[[ Materials provided open ]]

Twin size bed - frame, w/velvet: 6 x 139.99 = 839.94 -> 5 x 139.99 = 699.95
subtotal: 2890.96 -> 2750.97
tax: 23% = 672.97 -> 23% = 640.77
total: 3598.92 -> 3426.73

[[ Materials provided closed ]]
[[ Materials provided open ]]

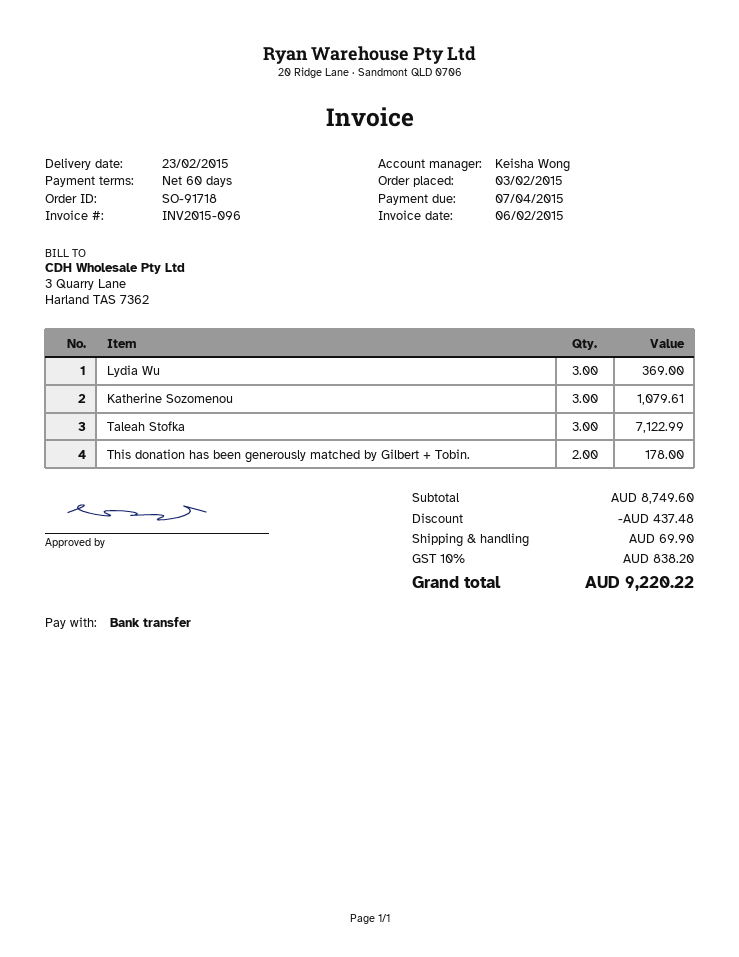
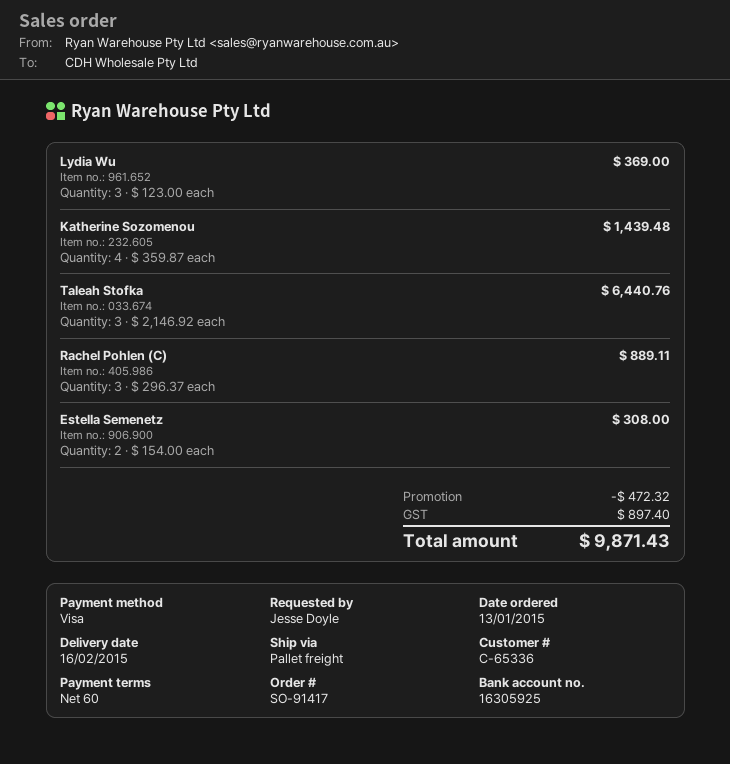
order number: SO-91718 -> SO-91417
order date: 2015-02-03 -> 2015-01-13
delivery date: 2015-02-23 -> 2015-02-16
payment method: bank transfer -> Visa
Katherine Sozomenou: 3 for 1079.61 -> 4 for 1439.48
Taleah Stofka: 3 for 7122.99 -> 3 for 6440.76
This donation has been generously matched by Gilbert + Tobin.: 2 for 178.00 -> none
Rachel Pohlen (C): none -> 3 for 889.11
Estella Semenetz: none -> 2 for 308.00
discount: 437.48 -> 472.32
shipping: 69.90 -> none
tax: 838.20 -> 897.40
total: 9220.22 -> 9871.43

[[ Materials provided closed ]]
[[ Materials provided open ]]

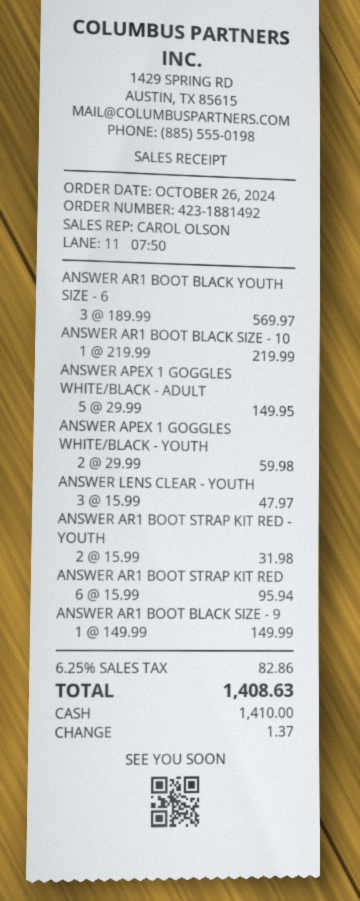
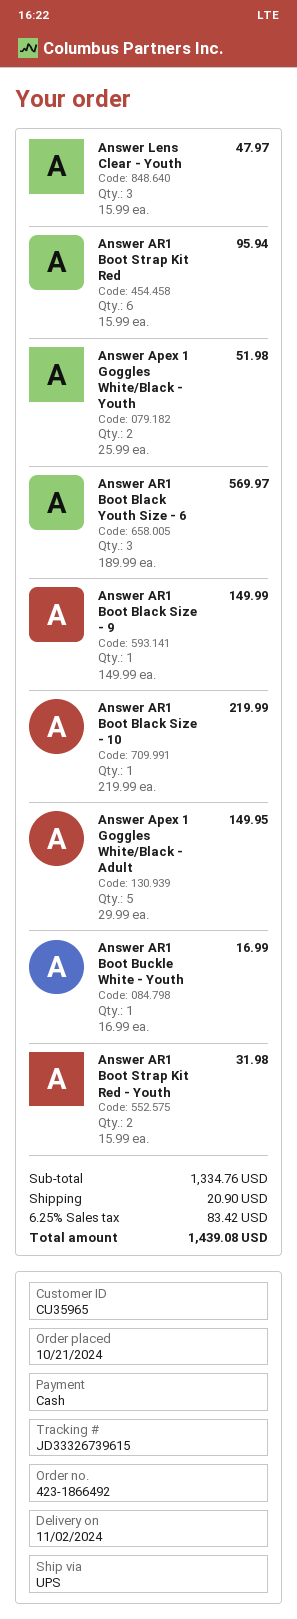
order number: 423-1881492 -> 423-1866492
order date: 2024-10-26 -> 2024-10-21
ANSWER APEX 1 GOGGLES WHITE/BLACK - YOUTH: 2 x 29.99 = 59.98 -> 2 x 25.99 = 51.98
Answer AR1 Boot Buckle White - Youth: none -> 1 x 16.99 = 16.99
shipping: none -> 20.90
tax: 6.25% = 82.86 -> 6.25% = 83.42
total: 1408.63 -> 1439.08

[[ Materials provided closed ]]

Exercise directions
Every line in the data above that contains the word "date" should be copied.

Result below
order date: 2015-02-03 -> 2015-01-13
delivery date: 2015-02-23 -> 2015-02-16
order date: 2024-10-26 -> 2024-10-21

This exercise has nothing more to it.